• EXERCISE INSTRUCTIONS
If a line in the records below contains the word "class", copy it.

================

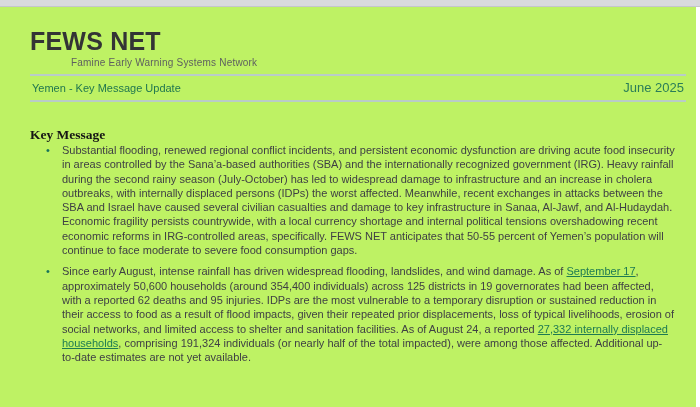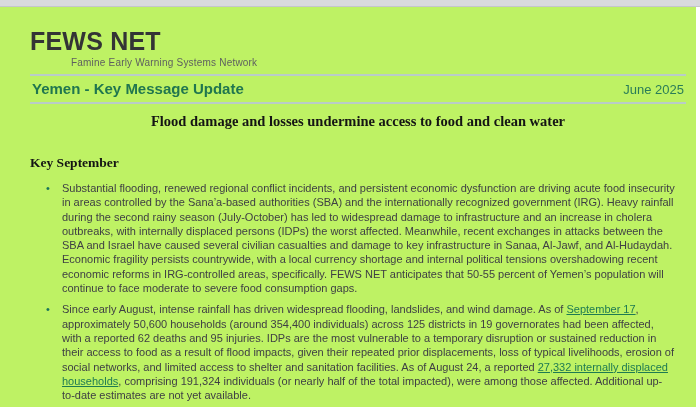--- a/index.html
+++ b/index.html
@@ -50,8 +50,8 @@
     align-items: baseline;
   }
   .report-title {
-    font-size: 15px;
-    font-weight: bold;
+    font-size: 11px;
+    font-weight: normal;
     color: #20764f;
   }
   .report-date {

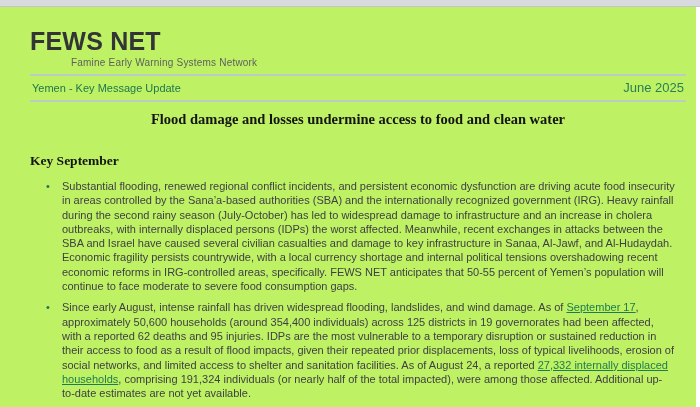--- a/index.html
+++ b/index.html
@@ -125,7 +125,6 @@
     </header>
 
     <main>
-      <h1 class="headline">Flood damage and losses undermine access to food and clean water</h1>
 
       <h2 class="section-heading">Key September</h2>
 

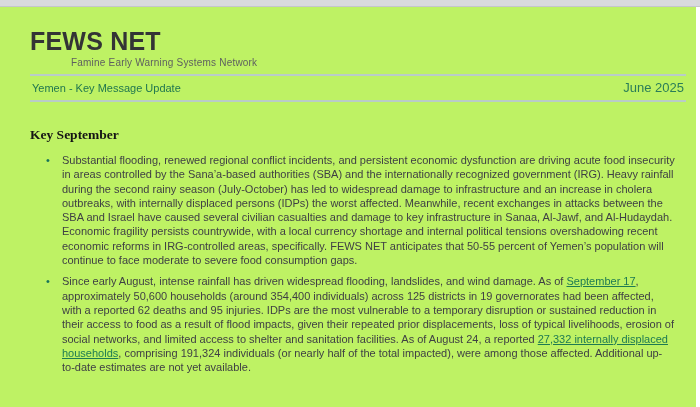--- a/index.html
+++ b/index.html
@@ -126,7 +126,7 @@
 
     <main>
 
-      <h2 class="section-heading">Key September</h2>
+      <h2 class="section-heading">Key Message</h2>
 
       <ul class="bullets" id="bullets">
           <li><span>Substantial flooding, renewed regional conflict incidents, and persistent economic dysfunction are driving acute food insecurity in areas controlled by the Sana’a-based authorities (SBA) and the internationally recognized government (IRG). Heavy rainfall during the second rainy season (July-October) has led to widespread damage to infrastructure and an increase in cholera outbreaks, with internally displaced persons (IDPs) the worst affected. Meanwhile, recent exchanges in attacks between the SBA and Israel have caused several civilian casualties and damage to key infrastructure in Sanaa, Al-Jawf, and Al-Hudaydah. Economic fragility persists countrywide, with a local currency shortage and internal political tensions overshadowing recent economic reforms in IRG-controlled areas, specifically. FEWS NET anticipates that 50-55 percent of Yemen’s population will continue to face moderate to severe food consumption gaps.</span></li>

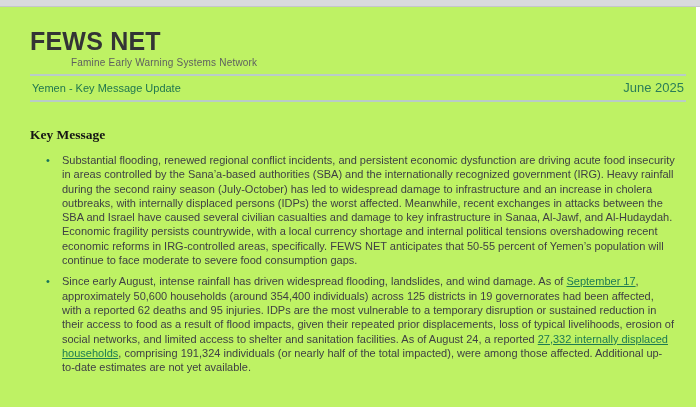--- a/index.html
+++ b/index.html
@@ -77,7 +77,6 @@
   }
   ul.bullets {
     list-style: none;
-    margin-top: 10px;
   }
   ul.bullets li {
     position: relative;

================

• RESULT
-      <h1 class="headline">Flood damage and losses undermine access to food and clean water</h1>
       <h2 class="section-heading">Key September</h2>
-      <h2 class="section-heading">Key September</h2>
+      <h2 class="section-heading">Key Message</h2>
       <ul class="bullets" id="bullets">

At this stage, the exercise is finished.